*** Begin section ***

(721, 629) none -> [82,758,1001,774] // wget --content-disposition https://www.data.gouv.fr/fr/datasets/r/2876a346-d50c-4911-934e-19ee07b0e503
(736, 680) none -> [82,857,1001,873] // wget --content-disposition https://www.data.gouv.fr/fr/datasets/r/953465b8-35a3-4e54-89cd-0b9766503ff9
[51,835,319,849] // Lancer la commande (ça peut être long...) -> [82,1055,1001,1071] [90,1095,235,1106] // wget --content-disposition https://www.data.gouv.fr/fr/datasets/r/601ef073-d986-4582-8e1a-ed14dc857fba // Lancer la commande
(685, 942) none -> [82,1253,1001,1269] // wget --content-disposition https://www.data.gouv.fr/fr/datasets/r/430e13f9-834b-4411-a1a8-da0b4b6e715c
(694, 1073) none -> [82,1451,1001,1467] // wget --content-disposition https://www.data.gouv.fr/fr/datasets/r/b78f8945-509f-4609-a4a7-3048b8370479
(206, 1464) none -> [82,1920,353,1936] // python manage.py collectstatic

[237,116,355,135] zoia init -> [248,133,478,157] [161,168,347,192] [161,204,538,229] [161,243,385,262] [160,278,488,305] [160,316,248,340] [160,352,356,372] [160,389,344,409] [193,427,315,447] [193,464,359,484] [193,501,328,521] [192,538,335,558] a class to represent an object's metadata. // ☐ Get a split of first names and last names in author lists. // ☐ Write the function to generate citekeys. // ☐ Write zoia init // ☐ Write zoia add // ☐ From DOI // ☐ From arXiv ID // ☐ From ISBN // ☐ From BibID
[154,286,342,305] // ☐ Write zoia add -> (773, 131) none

*** End section ***

§ **What is being asked**: What lines in the data include the string "content"? Copy each one.

§ **Answer for the task**:
(721, 629) none -> [82,758,1001,774] // wget --content-disposition https://www.data.gouv.fr/fr/datasets/r/2876a346-d50c-4911-934e-19ee07b0e503
(736, 680) none -> [82,857,1001,873] // wget --content-disposition https://www.data.gouv.fr/fr/datasets/r/953465b8-35a3-4e54-89cd-0b9766503ff9
[51,835,319,849] // Lancer la commande (ça peut être long...) -> [82,1055,1001,1071] [90,1095,235,1106] // wget --content-disposition https://www.data.gouv.fr/fr/datasets/r/601ef073-d986-4582-8e1a-ed14dc857fba // Lancer la commande
(685, 942) none -> [82,1253,1001,1269] // wget --content-disposition https://www.data.gouv.fr/fr/datasets/r/430e13f9-834b-4411-a1a8-da0b4b6e715c
(694, 1073) none -> [82,1451,1001,1467] // wget --content-disposition https://www.data.gouv.fr/fr/datasets/r/b78f8945-509f-4609-a4a7-3048b8370479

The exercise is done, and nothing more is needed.